[Change listing data]
--- START ---

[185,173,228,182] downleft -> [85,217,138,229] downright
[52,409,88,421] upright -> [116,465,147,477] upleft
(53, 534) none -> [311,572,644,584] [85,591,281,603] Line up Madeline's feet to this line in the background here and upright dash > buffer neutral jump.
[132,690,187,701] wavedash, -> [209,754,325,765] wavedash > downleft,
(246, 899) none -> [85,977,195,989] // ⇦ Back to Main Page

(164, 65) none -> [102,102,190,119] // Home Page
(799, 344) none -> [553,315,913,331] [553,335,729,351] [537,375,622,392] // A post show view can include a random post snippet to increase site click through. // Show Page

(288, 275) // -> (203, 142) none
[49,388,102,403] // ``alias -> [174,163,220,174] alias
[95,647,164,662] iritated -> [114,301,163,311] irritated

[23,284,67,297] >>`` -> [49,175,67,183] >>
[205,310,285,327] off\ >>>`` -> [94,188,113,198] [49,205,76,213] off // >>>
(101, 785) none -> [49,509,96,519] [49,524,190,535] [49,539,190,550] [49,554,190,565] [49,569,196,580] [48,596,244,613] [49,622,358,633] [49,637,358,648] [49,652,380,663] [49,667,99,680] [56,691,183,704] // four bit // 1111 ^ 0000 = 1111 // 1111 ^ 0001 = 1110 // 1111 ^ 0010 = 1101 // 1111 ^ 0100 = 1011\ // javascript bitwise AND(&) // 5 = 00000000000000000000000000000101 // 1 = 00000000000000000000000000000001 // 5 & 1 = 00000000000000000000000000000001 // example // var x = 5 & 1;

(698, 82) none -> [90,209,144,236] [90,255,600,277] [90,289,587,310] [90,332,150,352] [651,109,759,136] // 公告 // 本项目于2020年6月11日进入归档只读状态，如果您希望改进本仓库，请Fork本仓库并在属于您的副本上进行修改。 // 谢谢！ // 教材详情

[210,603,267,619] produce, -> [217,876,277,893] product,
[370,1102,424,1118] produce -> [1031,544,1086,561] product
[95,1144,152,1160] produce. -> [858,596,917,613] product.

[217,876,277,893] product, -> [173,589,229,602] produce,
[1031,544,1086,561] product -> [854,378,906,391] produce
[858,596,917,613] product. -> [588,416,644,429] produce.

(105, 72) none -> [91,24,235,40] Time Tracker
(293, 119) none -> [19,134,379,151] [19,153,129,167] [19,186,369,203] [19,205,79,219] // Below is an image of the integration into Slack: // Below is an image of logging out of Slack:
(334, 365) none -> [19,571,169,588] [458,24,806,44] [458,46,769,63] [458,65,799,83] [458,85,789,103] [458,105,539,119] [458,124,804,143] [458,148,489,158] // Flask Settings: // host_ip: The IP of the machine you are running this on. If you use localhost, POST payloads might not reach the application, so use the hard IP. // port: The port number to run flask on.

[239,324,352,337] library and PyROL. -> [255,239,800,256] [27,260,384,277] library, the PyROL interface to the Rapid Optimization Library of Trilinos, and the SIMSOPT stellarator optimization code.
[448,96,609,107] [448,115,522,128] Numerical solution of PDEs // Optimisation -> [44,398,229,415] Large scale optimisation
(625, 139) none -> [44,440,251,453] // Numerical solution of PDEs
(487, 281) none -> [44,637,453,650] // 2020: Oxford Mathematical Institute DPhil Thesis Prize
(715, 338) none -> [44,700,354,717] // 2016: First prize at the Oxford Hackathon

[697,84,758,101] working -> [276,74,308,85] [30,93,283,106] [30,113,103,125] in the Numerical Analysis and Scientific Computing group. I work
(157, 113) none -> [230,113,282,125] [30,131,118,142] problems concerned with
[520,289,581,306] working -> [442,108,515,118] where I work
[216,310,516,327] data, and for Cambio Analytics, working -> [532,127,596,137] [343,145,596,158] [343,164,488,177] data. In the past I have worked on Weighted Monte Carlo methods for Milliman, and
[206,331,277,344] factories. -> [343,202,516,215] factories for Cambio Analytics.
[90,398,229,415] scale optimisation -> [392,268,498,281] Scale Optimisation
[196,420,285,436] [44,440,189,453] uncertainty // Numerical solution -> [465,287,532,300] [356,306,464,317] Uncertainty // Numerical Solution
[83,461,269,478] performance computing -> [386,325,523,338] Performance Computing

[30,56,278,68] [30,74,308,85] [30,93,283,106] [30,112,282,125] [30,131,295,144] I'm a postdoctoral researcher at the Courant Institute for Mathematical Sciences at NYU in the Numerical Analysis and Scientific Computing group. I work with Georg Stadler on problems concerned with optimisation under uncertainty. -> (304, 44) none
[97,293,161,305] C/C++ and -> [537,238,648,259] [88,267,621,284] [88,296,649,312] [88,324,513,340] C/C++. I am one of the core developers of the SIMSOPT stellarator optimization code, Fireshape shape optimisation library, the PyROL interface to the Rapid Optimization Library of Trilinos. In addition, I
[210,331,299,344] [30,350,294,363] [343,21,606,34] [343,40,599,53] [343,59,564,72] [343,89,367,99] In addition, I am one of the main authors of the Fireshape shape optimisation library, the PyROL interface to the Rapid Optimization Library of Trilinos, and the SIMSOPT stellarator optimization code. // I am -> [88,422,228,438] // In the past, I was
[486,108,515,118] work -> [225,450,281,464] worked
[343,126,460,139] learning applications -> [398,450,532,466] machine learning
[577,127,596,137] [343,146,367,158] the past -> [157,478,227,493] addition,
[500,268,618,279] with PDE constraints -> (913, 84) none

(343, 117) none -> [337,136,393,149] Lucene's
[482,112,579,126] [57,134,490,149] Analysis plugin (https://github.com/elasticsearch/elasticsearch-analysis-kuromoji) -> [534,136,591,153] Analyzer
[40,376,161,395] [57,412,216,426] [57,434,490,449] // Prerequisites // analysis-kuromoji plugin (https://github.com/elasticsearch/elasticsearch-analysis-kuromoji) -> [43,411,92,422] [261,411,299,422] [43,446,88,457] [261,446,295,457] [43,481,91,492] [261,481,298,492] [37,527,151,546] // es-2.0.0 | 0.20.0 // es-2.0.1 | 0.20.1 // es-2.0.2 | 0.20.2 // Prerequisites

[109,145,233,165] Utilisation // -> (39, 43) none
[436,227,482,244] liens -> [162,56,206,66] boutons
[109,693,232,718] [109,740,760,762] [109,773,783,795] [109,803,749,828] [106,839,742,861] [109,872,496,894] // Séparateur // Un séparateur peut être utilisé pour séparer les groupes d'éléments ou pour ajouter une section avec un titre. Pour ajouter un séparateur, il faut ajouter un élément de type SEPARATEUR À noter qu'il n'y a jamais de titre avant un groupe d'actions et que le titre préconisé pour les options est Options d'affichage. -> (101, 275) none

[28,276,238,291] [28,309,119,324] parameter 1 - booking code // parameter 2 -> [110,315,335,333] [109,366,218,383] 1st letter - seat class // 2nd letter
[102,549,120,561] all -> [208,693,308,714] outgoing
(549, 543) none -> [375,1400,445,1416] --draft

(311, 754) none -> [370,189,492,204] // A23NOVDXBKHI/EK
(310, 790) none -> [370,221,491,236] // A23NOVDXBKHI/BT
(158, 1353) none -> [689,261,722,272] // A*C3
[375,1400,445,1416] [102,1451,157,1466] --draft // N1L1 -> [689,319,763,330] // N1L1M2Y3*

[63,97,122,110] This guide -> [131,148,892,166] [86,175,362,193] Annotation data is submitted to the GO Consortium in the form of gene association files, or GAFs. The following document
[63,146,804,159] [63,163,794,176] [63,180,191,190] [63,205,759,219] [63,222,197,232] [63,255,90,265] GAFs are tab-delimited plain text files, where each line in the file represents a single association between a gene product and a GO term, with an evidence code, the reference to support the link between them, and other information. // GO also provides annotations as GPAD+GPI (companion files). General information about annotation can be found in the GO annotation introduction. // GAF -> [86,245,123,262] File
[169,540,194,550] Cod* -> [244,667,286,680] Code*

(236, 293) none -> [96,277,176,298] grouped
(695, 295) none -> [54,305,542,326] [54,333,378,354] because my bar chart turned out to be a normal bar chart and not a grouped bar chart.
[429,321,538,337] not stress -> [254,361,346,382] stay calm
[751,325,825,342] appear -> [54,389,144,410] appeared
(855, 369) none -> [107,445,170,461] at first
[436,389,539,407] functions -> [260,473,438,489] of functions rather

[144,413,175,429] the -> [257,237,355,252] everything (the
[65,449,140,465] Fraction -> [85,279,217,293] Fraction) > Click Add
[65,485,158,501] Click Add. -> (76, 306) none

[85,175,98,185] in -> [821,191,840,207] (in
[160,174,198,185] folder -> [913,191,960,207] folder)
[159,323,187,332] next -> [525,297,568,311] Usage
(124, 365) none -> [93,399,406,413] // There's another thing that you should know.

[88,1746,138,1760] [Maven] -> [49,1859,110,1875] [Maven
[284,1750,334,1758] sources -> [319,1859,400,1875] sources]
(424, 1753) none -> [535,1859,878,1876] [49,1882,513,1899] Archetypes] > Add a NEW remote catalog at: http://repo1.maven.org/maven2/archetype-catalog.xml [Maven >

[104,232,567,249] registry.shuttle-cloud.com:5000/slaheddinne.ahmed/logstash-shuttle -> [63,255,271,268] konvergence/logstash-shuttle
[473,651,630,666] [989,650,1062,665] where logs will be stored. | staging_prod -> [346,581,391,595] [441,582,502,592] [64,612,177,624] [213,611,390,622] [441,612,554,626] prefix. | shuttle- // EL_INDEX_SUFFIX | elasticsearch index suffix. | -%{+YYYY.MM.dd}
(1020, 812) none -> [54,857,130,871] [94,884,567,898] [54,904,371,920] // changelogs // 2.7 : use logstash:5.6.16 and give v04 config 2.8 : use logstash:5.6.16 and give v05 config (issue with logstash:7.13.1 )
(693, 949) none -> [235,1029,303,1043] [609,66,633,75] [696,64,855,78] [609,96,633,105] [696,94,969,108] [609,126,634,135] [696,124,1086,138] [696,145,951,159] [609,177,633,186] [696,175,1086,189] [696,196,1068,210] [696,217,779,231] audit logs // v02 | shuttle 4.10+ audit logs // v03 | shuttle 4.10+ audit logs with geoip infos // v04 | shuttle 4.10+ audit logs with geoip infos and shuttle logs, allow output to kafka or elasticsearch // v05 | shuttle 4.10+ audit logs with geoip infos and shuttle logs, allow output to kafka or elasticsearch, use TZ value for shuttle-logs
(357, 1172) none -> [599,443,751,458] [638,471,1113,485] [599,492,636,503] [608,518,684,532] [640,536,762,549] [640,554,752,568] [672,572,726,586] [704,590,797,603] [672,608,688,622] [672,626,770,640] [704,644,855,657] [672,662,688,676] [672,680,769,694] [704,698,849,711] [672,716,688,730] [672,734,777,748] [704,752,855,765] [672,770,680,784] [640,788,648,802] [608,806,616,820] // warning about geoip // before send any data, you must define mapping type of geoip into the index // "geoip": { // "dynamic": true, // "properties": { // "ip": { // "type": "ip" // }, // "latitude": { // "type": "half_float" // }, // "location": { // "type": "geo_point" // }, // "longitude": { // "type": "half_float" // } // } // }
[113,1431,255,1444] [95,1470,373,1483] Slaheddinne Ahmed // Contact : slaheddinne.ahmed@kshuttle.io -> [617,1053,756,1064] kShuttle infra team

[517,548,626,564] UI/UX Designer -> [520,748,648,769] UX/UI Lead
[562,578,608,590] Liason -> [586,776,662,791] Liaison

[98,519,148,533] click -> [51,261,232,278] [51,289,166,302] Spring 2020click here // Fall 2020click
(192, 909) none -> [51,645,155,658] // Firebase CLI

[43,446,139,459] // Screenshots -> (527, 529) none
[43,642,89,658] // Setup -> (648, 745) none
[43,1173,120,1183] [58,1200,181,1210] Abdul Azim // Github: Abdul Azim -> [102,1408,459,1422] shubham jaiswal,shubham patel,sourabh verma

--- END ---

> [Task goal] Return only the lines running from the line with "[98,519,148,533] click ->" to the last line of the records, both included, exactly as written.

> [Exercise result]
[98,519,148,533] click -> [51,261,232,278] [51,289,166,302] Spring 2020click here // Fall 2020click
(192, 909) none -> [51,645,155,658] // Firebase CLI

[43,446,139,459] // Screenshots -> (527, 529) none
[43,642,89,658] // Setup -> (648, 745) none
[43,1173,120,1183] [58,1200,181,1210] Abdul Azim // Github: Abdul Azim -> [102,1408,459,1422] shubham jaiswal,shubham patel,sourabh verma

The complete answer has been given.